It is easier to consider (xs:x) as the inductive case instead of (x:xs)

\begin{align} \sum_{i:\ 0 \leq i < \#(xs:x)} &(xs:x).i * (i + 1)\\ &=\sum _{i:\ 0 \leq i < \#xs+1} (x:xs).i * (i + 1) \\ &=\sum_{i:\ 0 \leq i < \#xs} (xs:x).i * (i + 1)+\sum_{i:\ i=\#xs}(xs:x).i * (i + 1)\\ &=\sum_{i:\ 0 \leq i < \#xs} xs.i * (i + 1)+x*(\#xs+1),\\ \end{align} where we assume that list index starts with 0.

If we denote the function by $f$, the above equality becomes $$ f(xs:x) = f(xs) + x*(\#xs+1), $$ which is the recursive step of a recursive definition.

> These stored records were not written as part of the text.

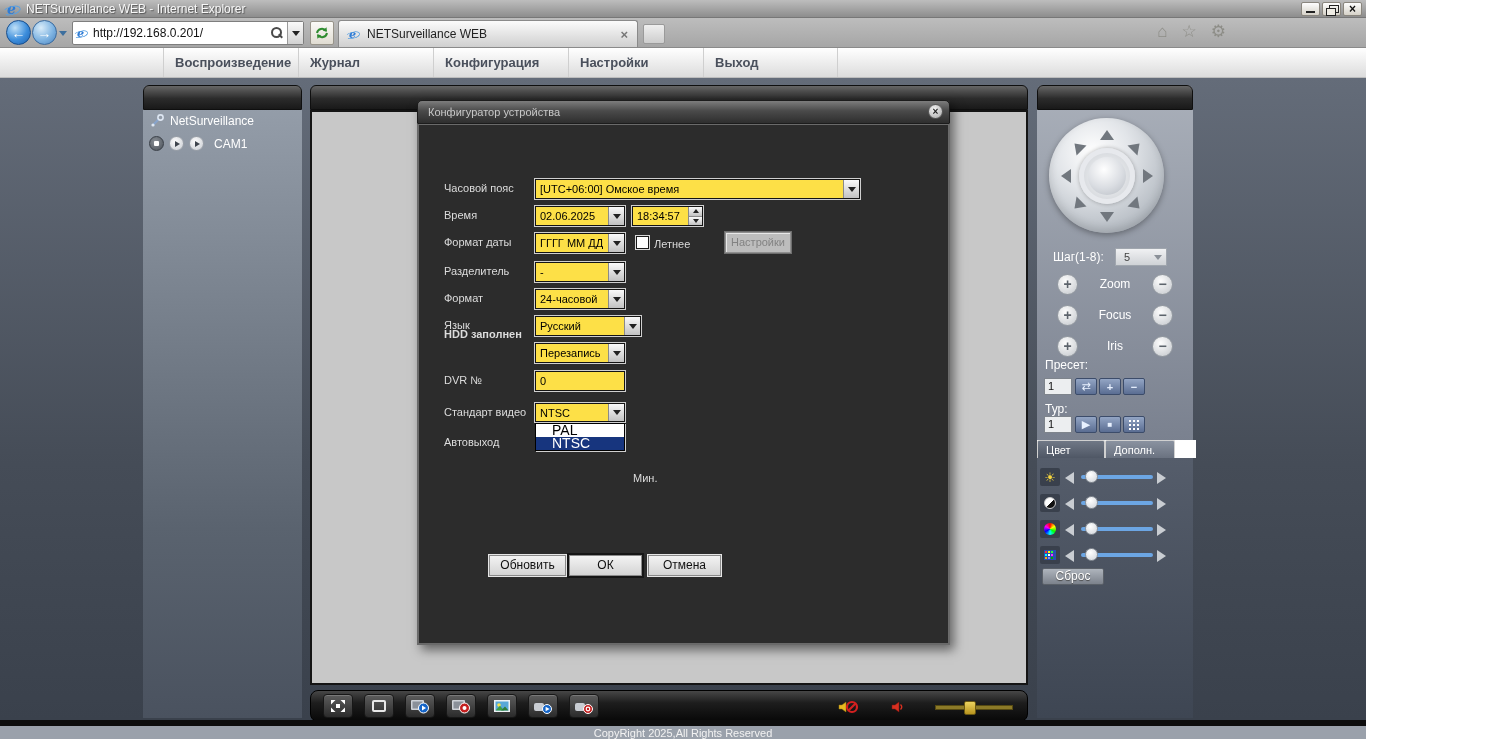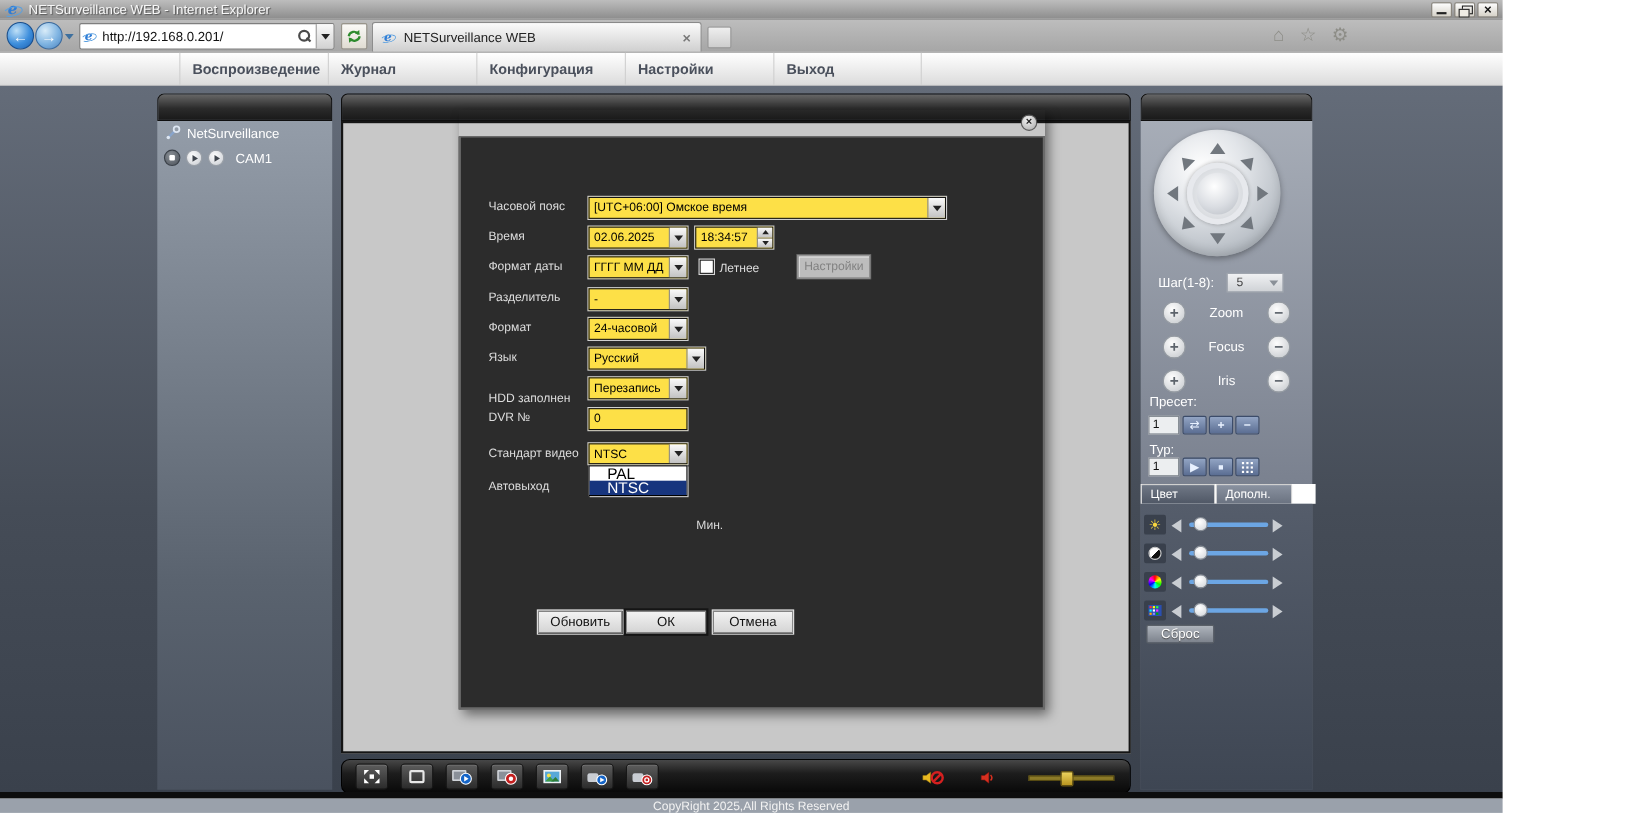--- a/index.html
+++ b/index.html
@@ -476,20 +476,21 @@
         <span class="sl-track">
             <span class="sl-handle"></span>
           </span>
         <span class="sl-arrow right"></span>
       </div>
     </div>
     <div class="reset-btn">Сброс</div>
   </div>
 
   <div class="abs dialog">
+    <div class="dlg-title">Конфигуратор устройства</div>
     <div class="dlg-close"></div>
     <div class="dlg-body"></div>
 
     <span class="flabel" style="top:82px;">Часовой пояс</span>
     <div class="combo" style="left:118px; top:79px; width:325px;">
       <span class="ct">[UTC+06:00] Омское время</span>
       <span class="cbtn">
           <span class="tri-dn"></span>
         </span>
     </div>
@@ -541,21 +542,21 @@
     </div>
 
     <span class="flabel" style="top:219px;">Язык</span>
     <div class="combo" style="left:118px; top:216px; width:106px;">
       <span class="ct">Русский</span>
       <span class="cbtn">
           <span class="tri-dn"></span>
         </span>
     </div>
 
-    <span class="flabel" style="top:256px;">HDD заполнен</span>
+    <span class="flabel" style="top:228px;font-weight:bold;">HDD заполнен</span>
     <div class="combo" style="left:118px; top:243px; width:90px;">
       <span class="ct">Перезапись</span>
       <span class="cbtn">
           <span class="tri-dn"></span>
         </span>
     </div>
 
     <span class="flabel" style="top:274px;">DVR №</span>
     <div class="field-input" style="left:118px; top:271px; width:90px;">
       <span class="ct">0</span>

The base case, as you have indicated, is $$ f([]) = \sum_{ i:\ 0 \leq i < 0} [].i * (i + 1) = \sum_{i: \text{ empty set}}[].i * (i + 1) =0.$$


Exercise. Derive the following recursive formula of the same function $f$. $$ f(x:xs) = f(xs) + t(xs)+ x, $$ where $$t(xs)=\sum_{i:\ 0 \leq i < \#(xs)} xs.i,$$ the sum of items in $xs$.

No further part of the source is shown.